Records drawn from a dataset
-=-=-
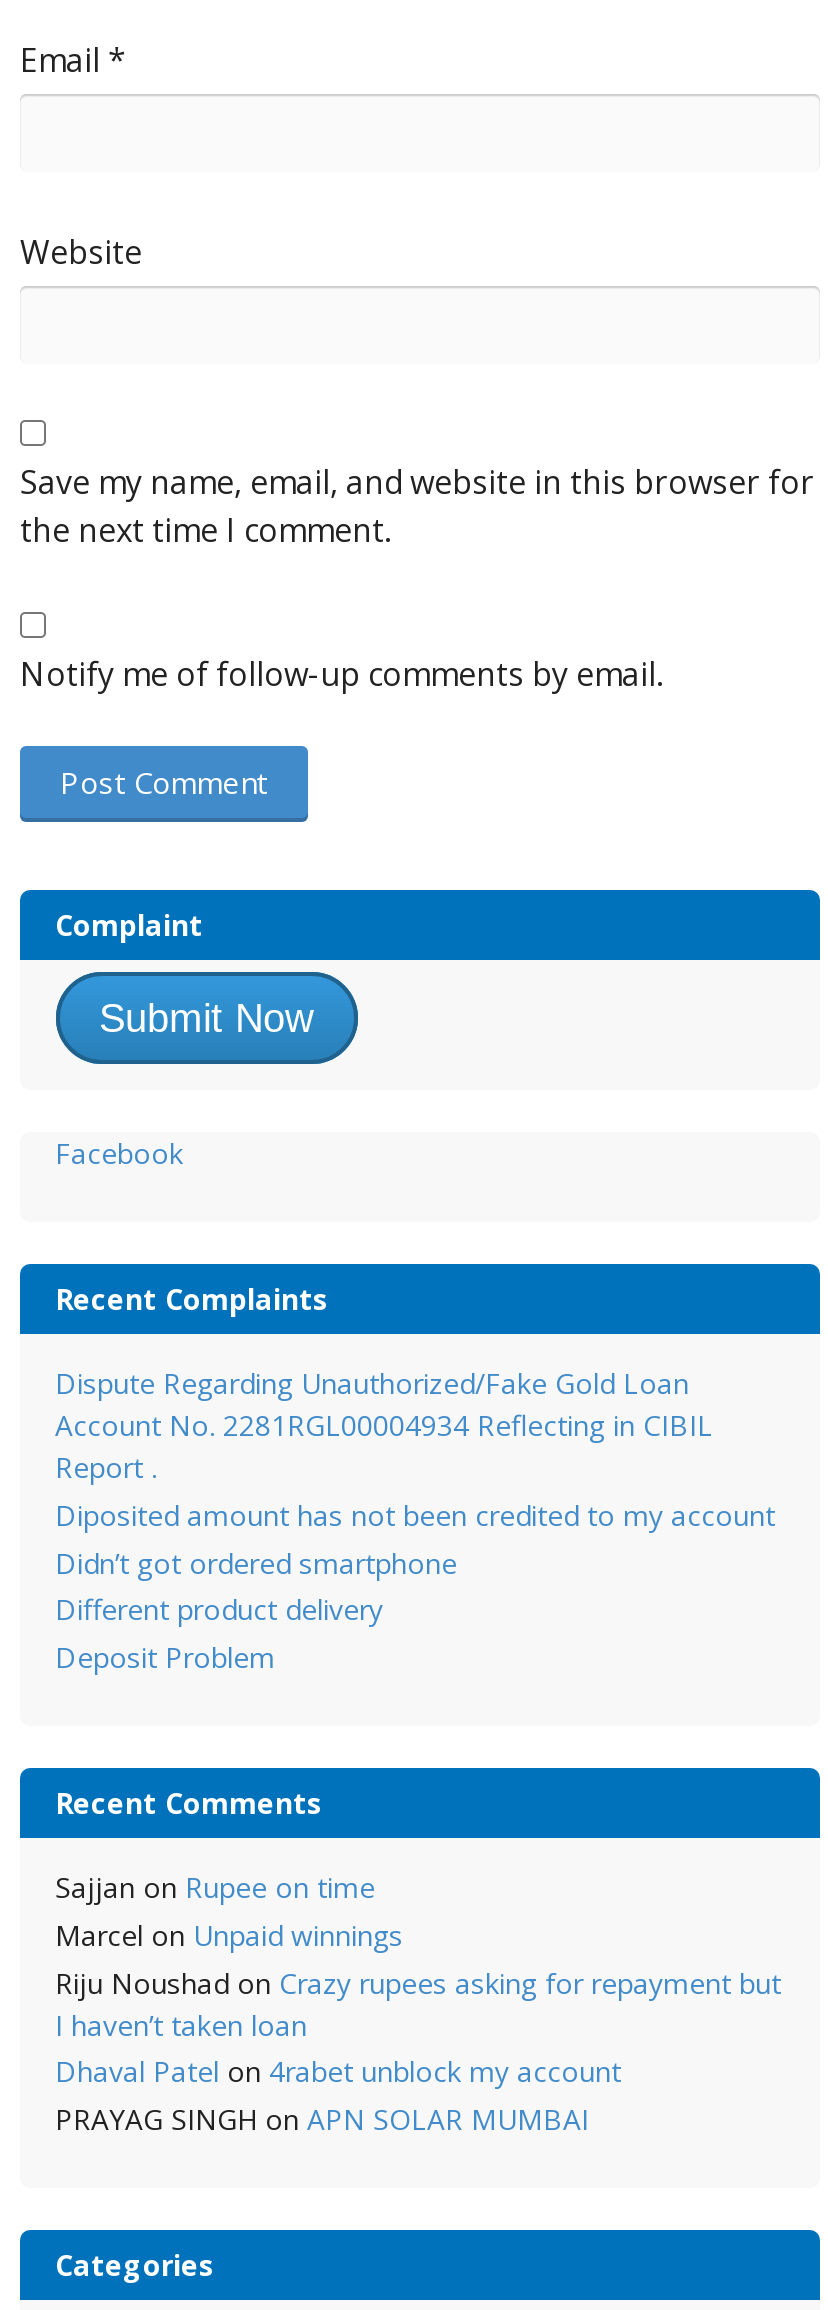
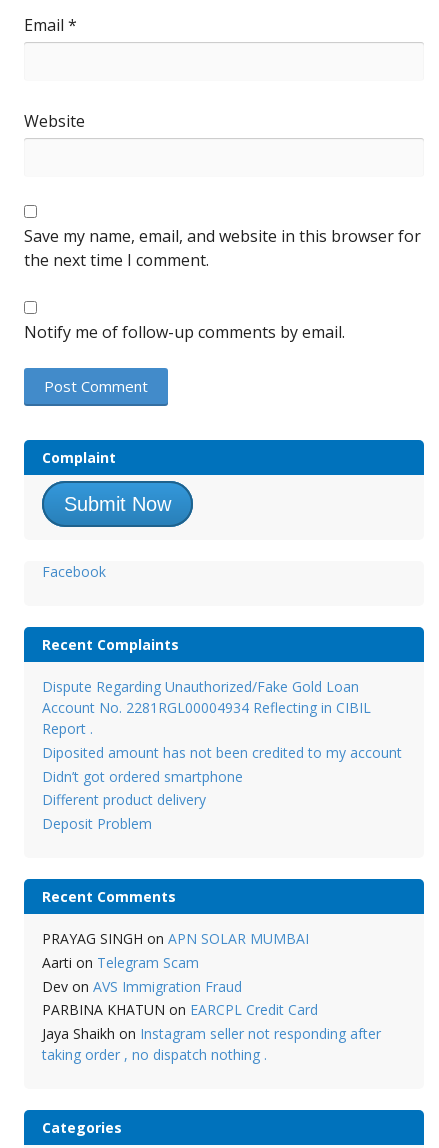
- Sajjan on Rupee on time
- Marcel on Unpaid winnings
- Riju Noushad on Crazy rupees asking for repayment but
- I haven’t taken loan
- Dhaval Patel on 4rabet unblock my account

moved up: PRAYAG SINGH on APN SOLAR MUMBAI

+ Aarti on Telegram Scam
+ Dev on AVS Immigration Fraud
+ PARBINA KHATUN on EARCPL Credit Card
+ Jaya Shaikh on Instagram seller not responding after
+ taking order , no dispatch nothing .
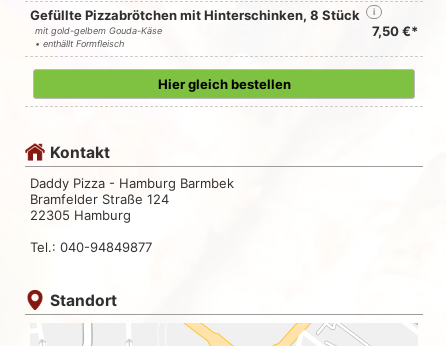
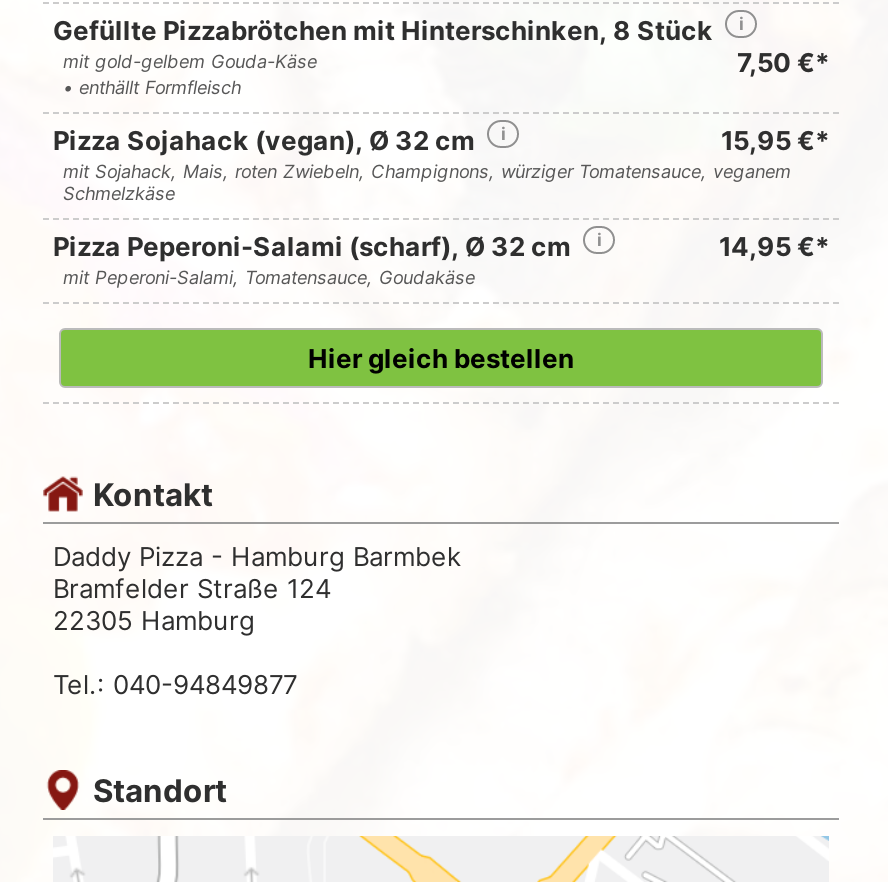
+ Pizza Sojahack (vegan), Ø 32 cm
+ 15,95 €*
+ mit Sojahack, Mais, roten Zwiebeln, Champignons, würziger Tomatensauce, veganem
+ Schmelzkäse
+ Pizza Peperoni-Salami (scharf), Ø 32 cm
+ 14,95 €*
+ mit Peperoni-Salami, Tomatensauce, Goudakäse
-=-=-
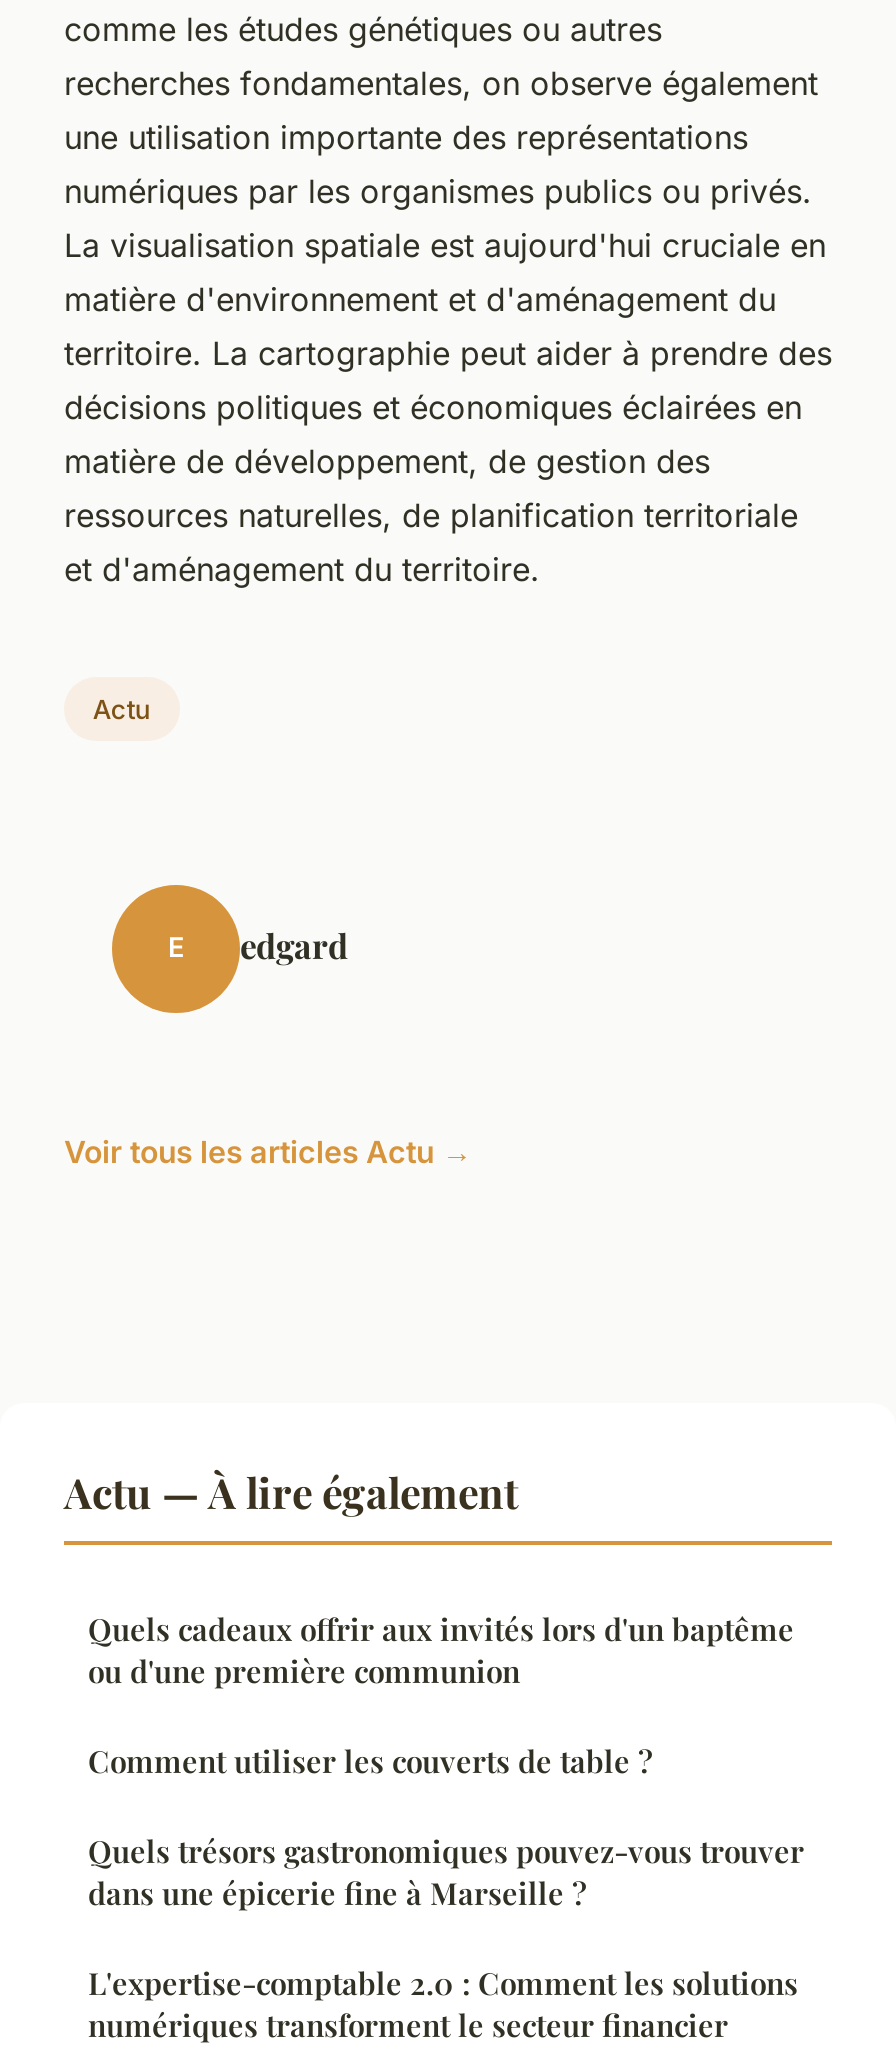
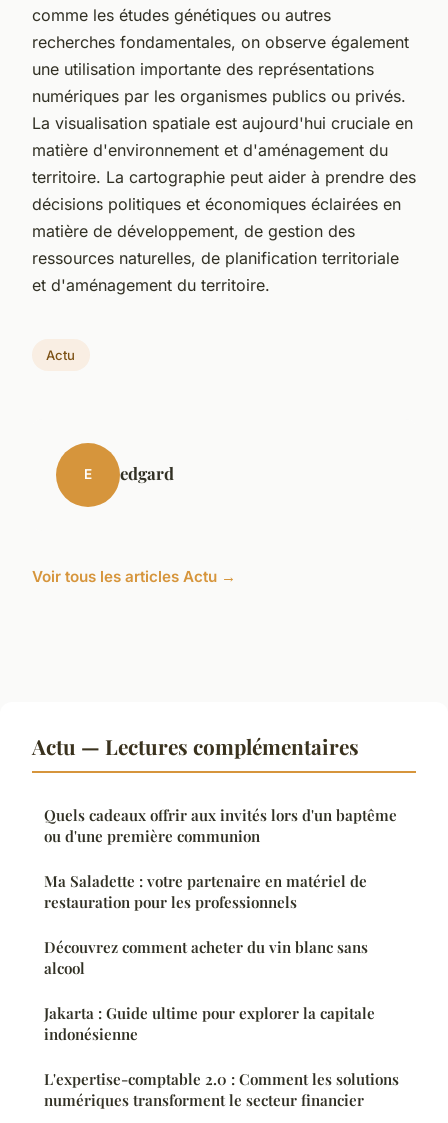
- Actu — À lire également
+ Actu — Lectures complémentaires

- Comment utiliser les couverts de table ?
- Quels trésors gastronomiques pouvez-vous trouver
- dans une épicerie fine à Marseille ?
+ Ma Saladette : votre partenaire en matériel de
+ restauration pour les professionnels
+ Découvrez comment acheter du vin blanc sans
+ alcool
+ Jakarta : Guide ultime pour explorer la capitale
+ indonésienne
-=-=-
Pick out all lines from the data above in which the word "Actu" appears.

TASK OUTPUT
- Actu — À lire également
+ Actu — Lectures complémentaires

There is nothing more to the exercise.